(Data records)
[Start of section]

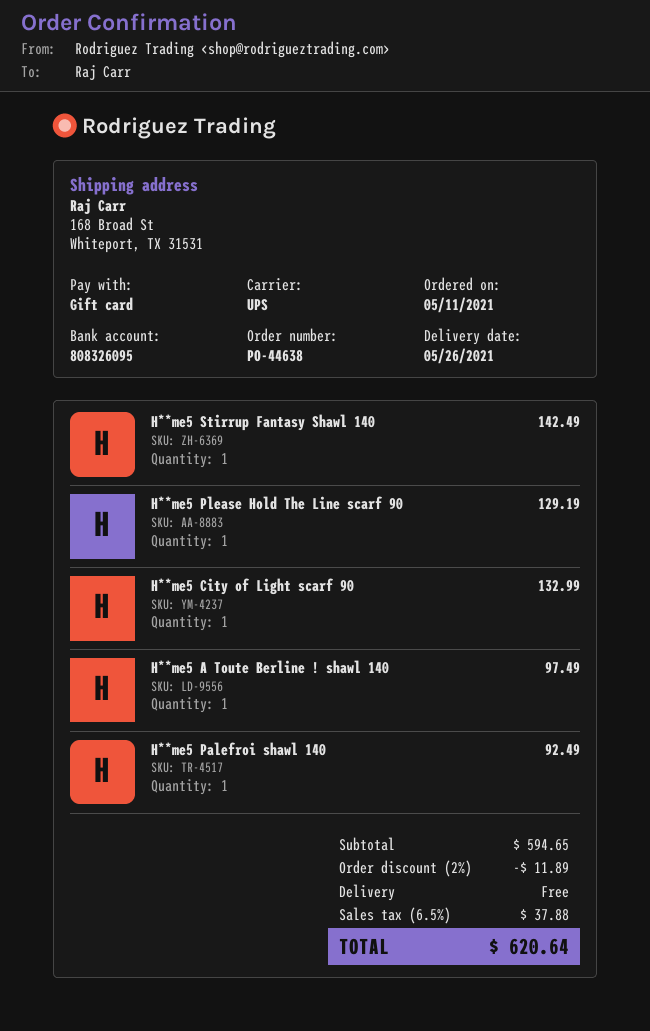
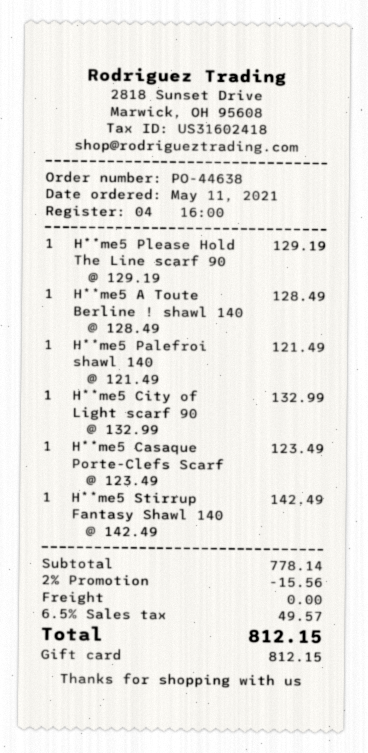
H**me5 A Toute Berline ! shawl 140: 1 for 97.49 -> 1 for 128.49
H**me5 Palefroi shawl 140: 1 for 92.49 -> 1 for 121.49
H**me5 Casaque Porte-Clefs Scarf: none -> 1 for 123.49
subtotal: 594.65 -> 778.14
discount: 2% = 11.89 -> 2% = 15.56
tax: 6.5% = 37.88 -> 6.5% = 49.57
total: 620.64 -> 812.15

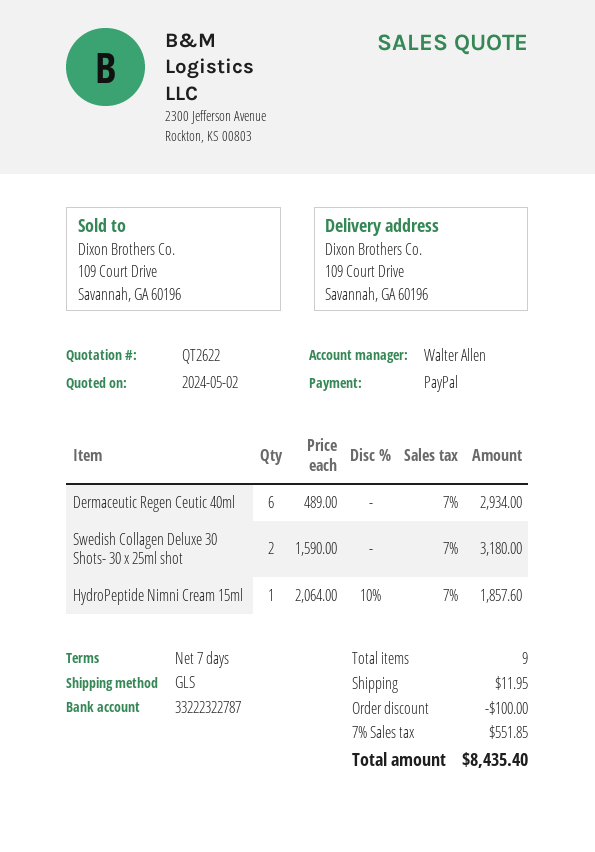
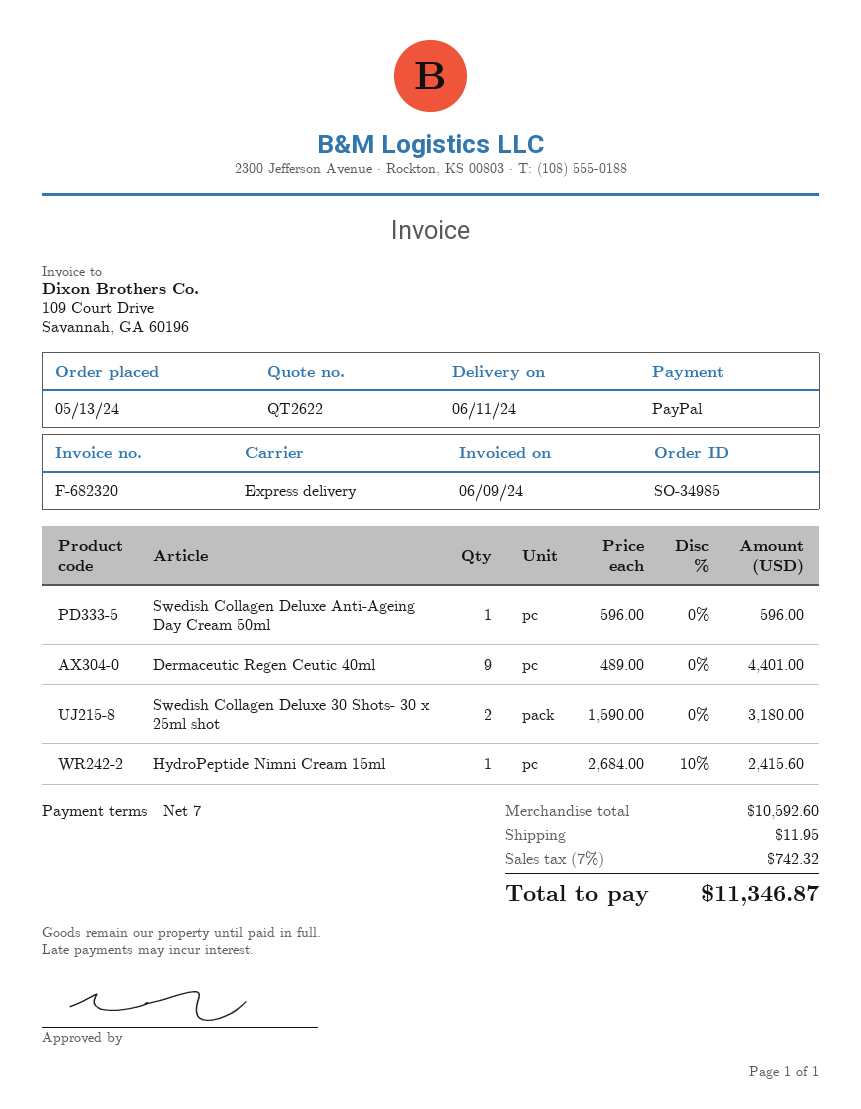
shipping method: GLS -> express
Dermaceutic Regen Ceutic 40ml: 6 x 489.00 = 2934.00 -> 9 x 489.00 = 4401.00
HydroPeptide Nimni Cream 15ml: 1 x 2064.00 - 10% = 1857.60 -> 1 x 2684.00 - 10% = 2415.60
Swedish Collagen Deluxe Anti-Ageing Day Cream 50ml: none -> 1 x 596.00 = 596.00
discount: 100.00 -> none
tax: 7% = 551.85 -> 7% = 742.32
total: 8435.40 -> 11346.87

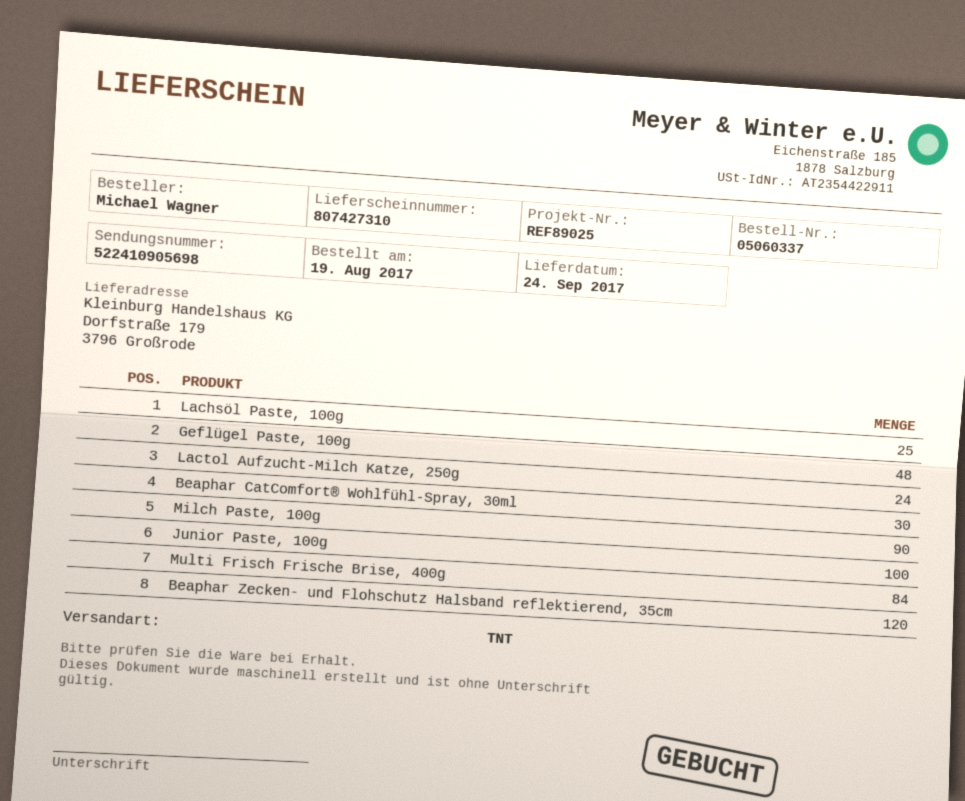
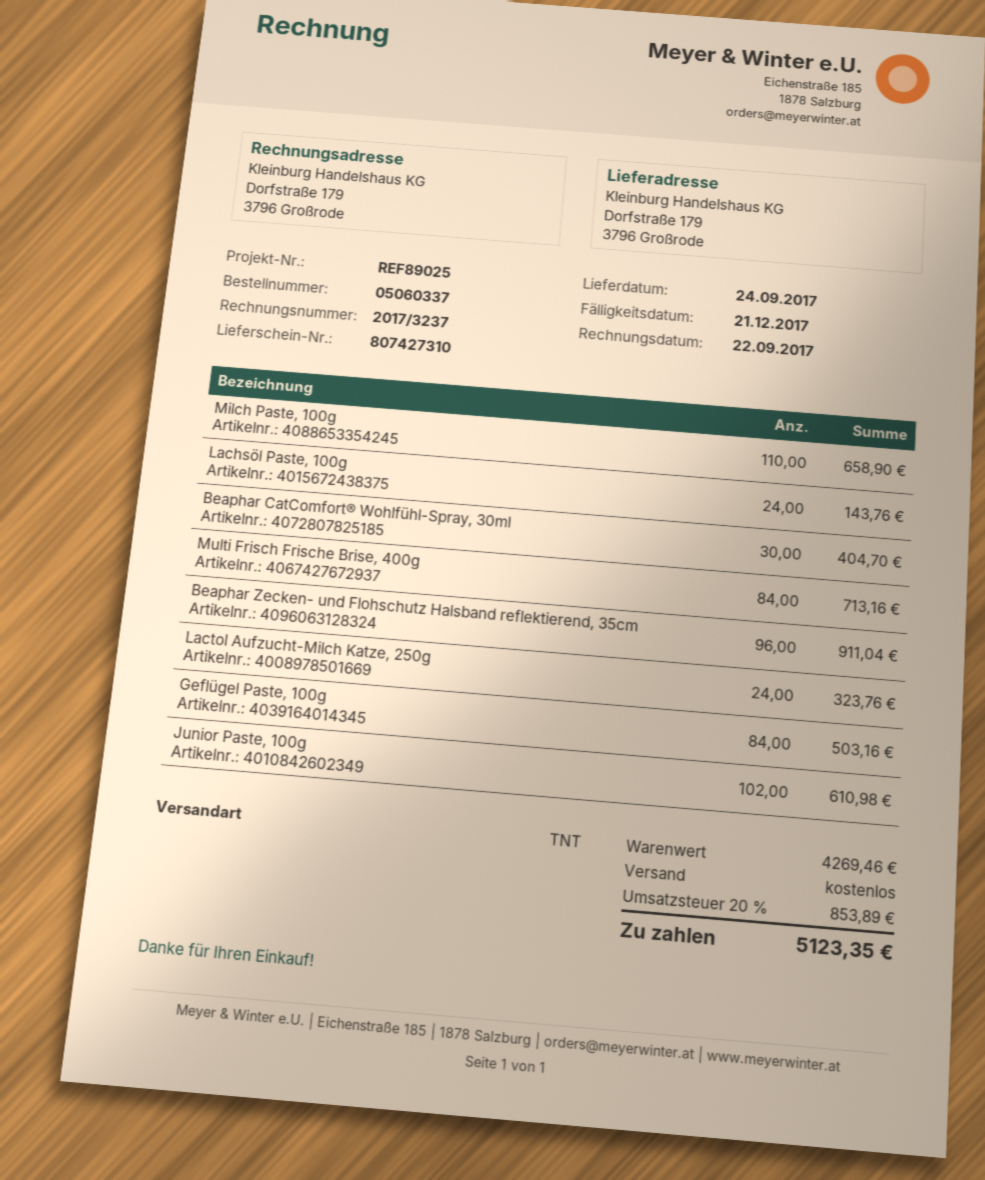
Lachsöl Paste, 100g: 25 -> 24
Geflügel Paste, 100g: 48 -> 84
Milch Paste, 100g: 90 -> 110
Junior Paste, 100g: 100 -> 102
Beaphar Zecken- und Flohschutz Halsband reflektierend, 35cm: 120 -> 96

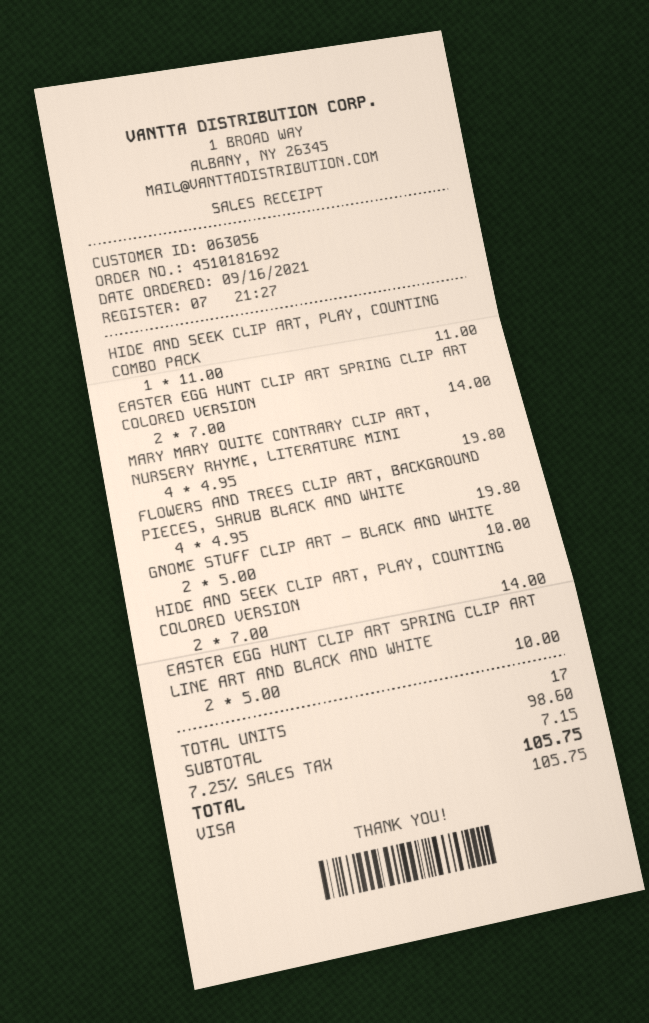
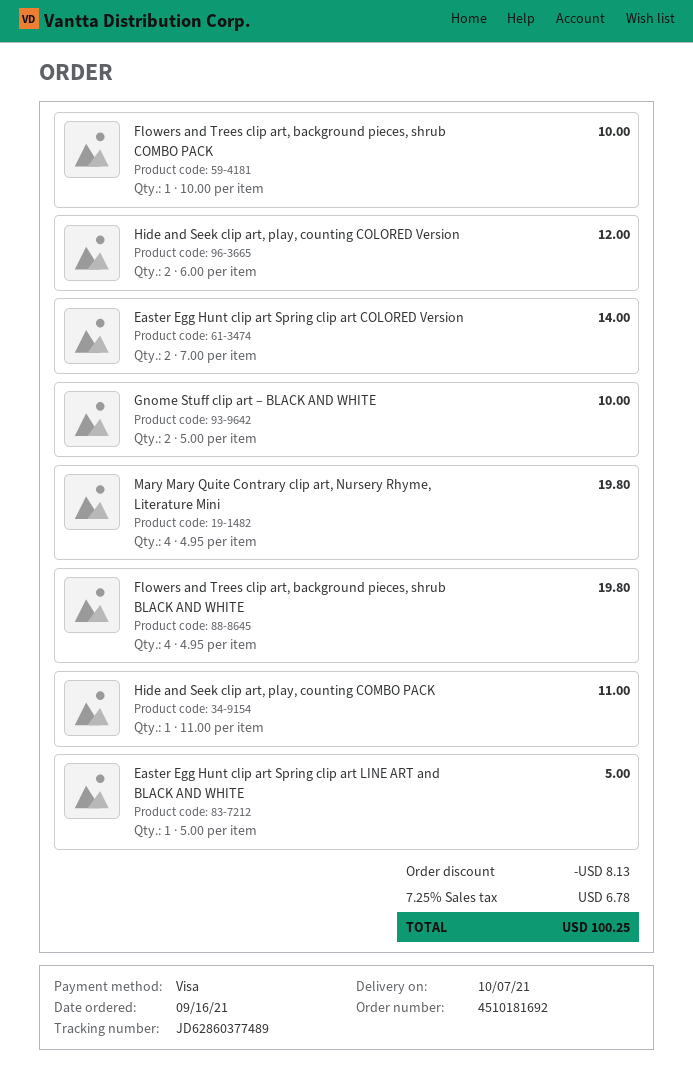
HIDE AND SEEK CLIP ART, PLAY, COUNTING COLORED VERSION: 2 x 7.00 = 14.00 -> 2 x 6.00 = 12.00
EASTER EGG HUNT CLIP ART SPRING CLIP ART LINE ART AND BLACK AND WHITE: 2 x 5.00 = 10.00 -> 1 x 5.00 = 5.00
Flowers and Trees clip art, background pieces, shrub COMBO PACK: none -> 1 x 10.00 = 10.00
discount: none -> 8.13
tax: 7.25% = 7.15 -> 7.25% = 6.78
total: 105.75 -> 100.25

[End of section]

* _Exercise brief_:
Restate every line above word for word. Do not carry over the images.

* _Task response_:
H**me5 A Toute Berline ! shawl 140: 1 for 97.49 -> 1 for 128.49
H**me5 Palefroi shawl 140: 1 for 92.49 -> 1 for 121.49
H**me5 Casaque Porte-Clefs Scarf: none -> 1 for 123.49
subtotal: 594.65 -> 778.14
discount: 2% = 11.89 -> 2% = 15.56
tax: 6.5% = 37.88 -> 6.5% = 49.57
total: 620.64 -> 812.15

shipping method: GLS -> express
Dermaceutic Regen Ceutic 40ml: 6 x 489.00 = 2934.00 -> 9 x 489.00 = 4401.00
HydroPeptide Nimni Cream 15ml: 1 x 2064.00 - 10% = 1857.60 -> 1 x 2684.00 - 10% = 2415.60
Swedish Collagen Deluxe Anti-Ageing Day Cream 50ml: none -> 1 x 596.00 = 596.00
discount: 100.00 -> none
tax: 7% = 551.85 -> 7% = 742.32
total: 8435.40 -> 11346.87

Lachsöl Paste, 100g: 25 -> 24
Geflügel Paste, 100g: 48 -> 84
Milch Paste, 100g: 90 -> 110
Junior Paste, 100g: 100 -> 102
Beaphar Zecken- und Flohschutz Halsband reflektierend, 35cm: 120 -> 96

HIDE AND SEEK CLIP ART, PLAY, COUNTING COLORED VERSION: 2 x 7.00 = 14.00 -> 2 x 6.00 = 12.00
EASTER EGG HUNT CLIP ART SPRING CLIP ART LINE ART AND BLACK AND WHITE: 2 x 5.00 = 10.00 -> 1 x 5.00 = 5.00
Flowers and Trees clip art, background pieces, shrub COMBO PACK: none -> 1 x 10.00 = 10.00
discount: none -> 8.13
tax: 7.25% = 7.15 -> 7.25% = 6.78
total: 105.75 -> 100.25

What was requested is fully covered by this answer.